Никак не могу это противное слово выговорить с первого раза. У меня иногда в сложных словах слоги путаются, сами по себе. Вроде бы знаю, как надо говорить, в голове все правильно выписывается. А когда слово на язык попадает, то вперед не тот слог выскакивает. И у доски поэтому отвечать страшно. Весь класс и так хохочет, когда я отвечаю, потому что не все звуки выговариваю. Точнее, не выговариваю только «ш» и «ж». Хотя нет, отдельно я их выговариваю. А когда в слове — никак. Вместо «ш» получается что-то непонятное, то ли «ф», то ли «с», то ли все вместе. А вместо «ж» вообще неизвестно что. Вот всем и смешно, когда я шепелявлю, да еще вдруг слоги путаю.
— Возьмите меня, пожалуйста, — попросила я. — Мне очень надо. Очень-очень. Правда.
— Как же я тебя возьму, если тебе нагрузки противопоказаны? — Тренер развел руками.
— А вы меня без нагрузок возьмите.
— Это как?
— Ну так… просто научите драться, и все.
— Драться?
— Ну да. Ногами. Ведь в такой одежде ногами дерутся? — Я показала на его кимоно. — Мне нужно… ногами…
Тренер в замешательстве посмотрел на меня, потом сказал:
— Иди-ка ты, Света, домой.
— Не возьмете? — спросила я. Хотя и так все было ясно с самого начала. Все смотрят на мою фигуру и не берут. Фигура у меня не совсем спортивная. Точнее, совсем не спортивная. Я толстая. Папа говорит: «мягкая», мама говорит: «пышная». А в классе дразнят Плюшкой.
— Возьму, — сказал тренер. — Если в следующий раз придешь с мамой и со справкой из поликлиники, что тебе можно заниматься спортом. Поняла?
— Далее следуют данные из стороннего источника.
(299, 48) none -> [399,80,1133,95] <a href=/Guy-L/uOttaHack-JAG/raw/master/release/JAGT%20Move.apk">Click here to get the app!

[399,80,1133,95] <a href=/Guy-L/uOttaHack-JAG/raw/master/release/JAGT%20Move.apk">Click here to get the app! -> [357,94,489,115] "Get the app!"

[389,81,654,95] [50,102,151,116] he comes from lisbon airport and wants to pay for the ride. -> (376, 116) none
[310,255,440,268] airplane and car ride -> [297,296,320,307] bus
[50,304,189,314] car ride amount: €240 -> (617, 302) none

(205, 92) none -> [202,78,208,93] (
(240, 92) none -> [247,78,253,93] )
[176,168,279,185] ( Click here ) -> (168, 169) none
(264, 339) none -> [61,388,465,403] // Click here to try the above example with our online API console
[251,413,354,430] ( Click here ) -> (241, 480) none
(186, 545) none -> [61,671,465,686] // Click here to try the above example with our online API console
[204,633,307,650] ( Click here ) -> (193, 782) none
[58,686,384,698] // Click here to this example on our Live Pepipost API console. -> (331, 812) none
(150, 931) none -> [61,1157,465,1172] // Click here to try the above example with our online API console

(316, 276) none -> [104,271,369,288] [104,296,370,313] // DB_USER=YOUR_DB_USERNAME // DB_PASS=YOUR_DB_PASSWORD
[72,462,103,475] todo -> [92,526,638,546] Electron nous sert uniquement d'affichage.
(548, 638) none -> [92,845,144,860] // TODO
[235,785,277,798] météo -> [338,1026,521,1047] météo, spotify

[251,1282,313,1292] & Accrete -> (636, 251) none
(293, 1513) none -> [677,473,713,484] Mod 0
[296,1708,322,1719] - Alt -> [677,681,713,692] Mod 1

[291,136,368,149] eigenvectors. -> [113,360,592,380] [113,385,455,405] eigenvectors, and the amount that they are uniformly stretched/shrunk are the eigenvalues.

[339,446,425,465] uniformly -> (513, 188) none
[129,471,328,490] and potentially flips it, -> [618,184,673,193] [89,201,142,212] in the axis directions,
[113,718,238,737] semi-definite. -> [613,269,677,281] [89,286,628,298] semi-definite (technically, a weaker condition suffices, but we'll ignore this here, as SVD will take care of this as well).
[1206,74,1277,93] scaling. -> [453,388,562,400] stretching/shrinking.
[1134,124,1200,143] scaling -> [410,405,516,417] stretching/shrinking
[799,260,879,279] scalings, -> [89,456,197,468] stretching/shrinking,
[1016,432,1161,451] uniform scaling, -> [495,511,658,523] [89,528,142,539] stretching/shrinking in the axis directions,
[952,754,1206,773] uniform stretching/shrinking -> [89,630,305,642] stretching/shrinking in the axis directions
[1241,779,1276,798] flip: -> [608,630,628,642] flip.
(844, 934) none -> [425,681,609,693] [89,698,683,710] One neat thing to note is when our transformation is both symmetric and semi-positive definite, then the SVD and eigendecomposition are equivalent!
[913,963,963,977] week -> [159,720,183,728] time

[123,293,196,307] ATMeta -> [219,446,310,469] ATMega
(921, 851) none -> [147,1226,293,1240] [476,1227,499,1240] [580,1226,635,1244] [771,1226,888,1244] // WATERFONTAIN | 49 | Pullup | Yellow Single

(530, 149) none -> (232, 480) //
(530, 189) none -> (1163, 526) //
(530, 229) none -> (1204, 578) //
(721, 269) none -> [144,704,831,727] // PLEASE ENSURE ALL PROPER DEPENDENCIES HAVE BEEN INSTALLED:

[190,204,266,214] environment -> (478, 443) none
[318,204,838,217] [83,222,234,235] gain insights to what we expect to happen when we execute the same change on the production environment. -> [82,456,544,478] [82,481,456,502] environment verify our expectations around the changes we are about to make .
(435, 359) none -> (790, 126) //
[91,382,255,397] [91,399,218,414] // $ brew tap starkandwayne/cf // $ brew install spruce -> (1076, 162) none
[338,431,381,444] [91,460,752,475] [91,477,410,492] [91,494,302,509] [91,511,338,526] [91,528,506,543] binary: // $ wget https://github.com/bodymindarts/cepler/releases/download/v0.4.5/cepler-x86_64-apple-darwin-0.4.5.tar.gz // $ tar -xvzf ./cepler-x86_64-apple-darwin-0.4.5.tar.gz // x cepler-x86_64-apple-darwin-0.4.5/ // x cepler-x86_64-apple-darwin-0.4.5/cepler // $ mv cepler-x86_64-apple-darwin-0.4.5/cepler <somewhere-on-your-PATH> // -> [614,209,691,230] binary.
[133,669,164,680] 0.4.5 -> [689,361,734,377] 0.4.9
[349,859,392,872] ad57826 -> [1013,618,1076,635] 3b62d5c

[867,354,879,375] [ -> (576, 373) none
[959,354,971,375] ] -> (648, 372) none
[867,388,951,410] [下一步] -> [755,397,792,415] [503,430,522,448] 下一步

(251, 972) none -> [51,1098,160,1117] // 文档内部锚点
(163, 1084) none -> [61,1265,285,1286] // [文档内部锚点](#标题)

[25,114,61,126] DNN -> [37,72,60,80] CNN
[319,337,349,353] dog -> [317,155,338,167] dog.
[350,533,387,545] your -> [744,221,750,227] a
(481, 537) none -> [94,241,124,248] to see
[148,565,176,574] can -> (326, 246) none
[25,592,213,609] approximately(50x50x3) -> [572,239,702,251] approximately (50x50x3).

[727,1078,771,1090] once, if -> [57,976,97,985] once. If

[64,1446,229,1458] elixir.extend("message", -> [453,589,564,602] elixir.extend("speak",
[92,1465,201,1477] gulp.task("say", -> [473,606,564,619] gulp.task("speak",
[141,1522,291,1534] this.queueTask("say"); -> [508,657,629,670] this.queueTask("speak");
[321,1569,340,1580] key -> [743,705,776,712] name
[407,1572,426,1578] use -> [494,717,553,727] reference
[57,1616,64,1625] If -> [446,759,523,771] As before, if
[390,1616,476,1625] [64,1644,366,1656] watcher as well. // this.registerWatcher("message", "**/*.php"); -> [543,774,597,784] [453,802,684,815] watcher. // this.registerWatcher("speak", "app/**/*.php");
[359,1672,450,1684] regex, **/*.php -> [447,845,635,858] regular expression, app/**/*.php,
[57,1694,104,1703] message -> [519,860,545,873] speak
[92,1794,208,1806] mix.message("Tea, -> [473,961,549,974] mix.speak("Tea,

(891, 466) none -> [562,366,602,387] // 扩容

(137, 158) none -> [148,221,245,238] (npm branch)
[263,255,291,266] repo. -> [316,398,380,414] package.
— Поняла, — вздохнула я, надела шапку и поплелась к выходу, волоча за собой тяжеленный рюкзак. И здесь не повезло. Это уже третья спортивная секция, где мне говорят о справке из поликлиники. Справку мне врач никогда не даст. А мама никогда не пойдет записывать меня в спортивную секцию, где такие нагрузки и где лупят друг друга по голове.
— Света, — окликнул он меня. — А зачем вообще тебе боевые искусства? Почему тебе обязательно нужно драться… ногами?
— Потому что у меня руки слабые, — сказала я и вышла.
Так я и знала, что меня никуда не возьмут. Ни в вольную борьбу, ни в дзюдо, ни в карате. Даже в самооборону для девочек. Правда, в самооборону я не подошла по возрасту, там записывали только с двенадцати лет. Как будто в десять лет самооборона не нужна! Как будто в четвертом классе у девочки не может быть врагов. Таких, как этот отвратительный гад Мирон. От которых нужно защищаться самой, без посторонней помощи. И ногами, и руками.
— Светочка, почему так поздно? — спросила бабаня. Вообще-то она мне не бабушка, а прабабушка. И зовут ее Аня. Сокращенно — бабаня. Это я еще в детстве ее «сократила» и до сих пор так зову.
— Гуляла, — ответила я то, что хотела слышать бабаня. — Воздухом дышала. Свежим.
Бабаня сказала, что я молодец, что мне нужно почаще дышать свежим воздухом, а то я вся зеленая. И пошла разогревать обед.
Я посмотрела в зеркало. Ничего не зеленая. Лоб и нос белые, а щеки даже розовые с улицы. Вечно бабаня выдумывает: то я худенькая (хорошо бы!), то я бледненькая, то я замученная уроками. «Виданное ли дело! — говорит она маме и папе. — Виданное ли дело, чтобы ребенок уроки весь вечер делал! Это же какие нагрузки в школе! А еще вторая школа и третья! Что это за детство у ребенка, скажите на милость?»
«Вторая и третья» — это музыкалка и художка. Я люблю петь и люблю рисовать. И мне совсем не сложно два раза в неделю сходить на вокал и два раза — на рисование. А куда мне еще ходить? Спорт мне запретили давно, в третьем классе. Тем более петь и рисовать намного интересней, чем торчать дома. И чем гулять по улице одной и дышать воздухом. А над уроками я сижу долго не потому, что их много, а потому, что делаю их медленно. Я все делаю медленно: медленно чищу зубы, медленно одеваюсь, медленно завтракаю. И ненавижу, когда меня торопят. «Света, опять ты с ложкой заснула?» «Света, быстрей застегивай пальто, чего ты копаешься?» «Света, прибавь шагу!» «Света, скорее!» «Света, поторопись!»